Sono le tre insegnanti immortalate nella foto di classe delle medie terza A. Chi sono il nella foto? Prima fila, la terza a partire da destra. Dimenticavo, nel retro della fotografia c'è anche la firma del prof. di religione Don Pomatto, e non so perché lo paragonavo a Don Abbondio. Va a sapere perché. Forse perché aveva sempre il breviario in mano.

Mi vedo ancora con molte compagne di scuola. Con Luisa Bertello ci siamo accompagnate nella vita, presenti sempre, nei momenti belli e quelli brutti di ognuna. Ci piace, ogni tanto, scorrere insieme le vecchie fotografie e, domandarci anno per anno, come possa esserci scivolato tra le mani così tanto tempo.

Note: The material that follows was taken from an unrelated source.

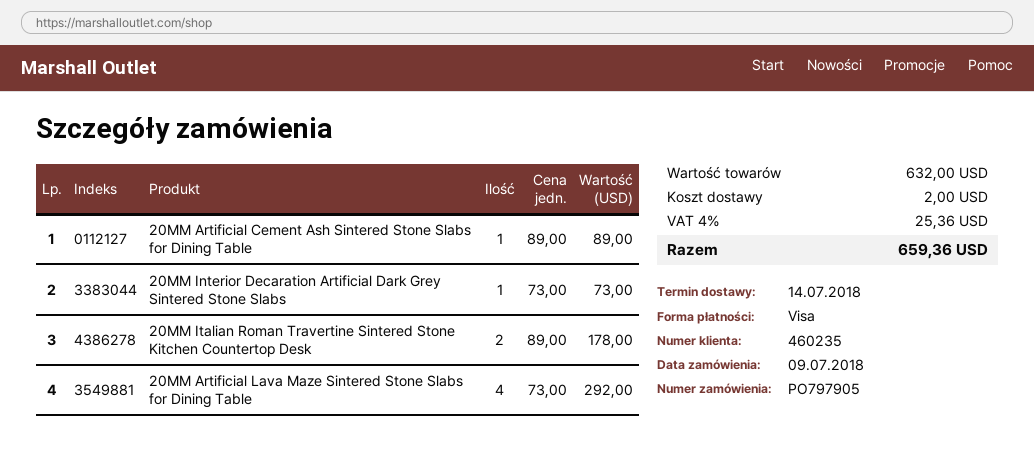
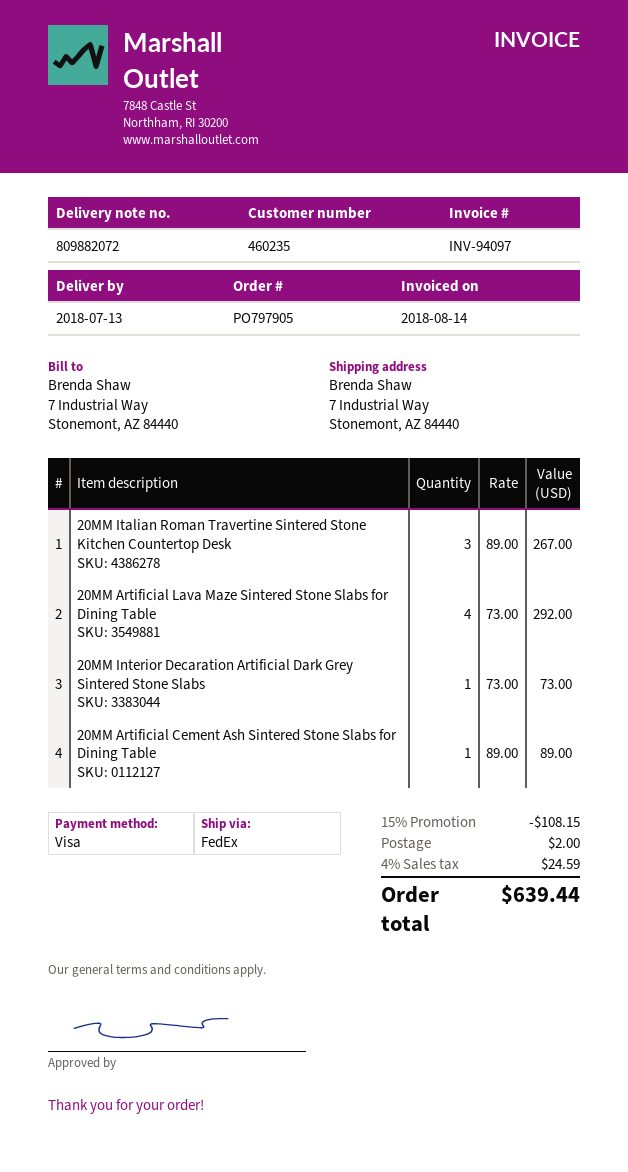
delivery date: 2018-07-14 -> 2018-07-13
20MM Italian Roman Travertine Sintered Stone Kitchen Countertop Desk: 2 x 89.00 = 178.00 -> 3 x 89.00 = 267.00
discount: none -> 15% = 108.15
tax: 4% = 25.36 -> 4% = 24.59
total: 659.36 -> 639.44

Ma, subito ci confortiamo, ridiamo delle nostre rocambolesche avventure. Ci rattristiamo anche per alcune amiche scomparse prematuramente. Ma la nostalgia, la malinconia lasciano il posto alla voglia di continuare a sperimentare la vita. "a fare diverso”, come il mio motto. Sempre. Con curiosità e con coraggio.

Bando alle tristezze. Siamo qui, insieme, a chiacchierare, a confrontarci, e a pensare al futuro. Qualche ruga in più. Qualche acciacco. Ma, come si usa dire da queste parti, fuori dal letto.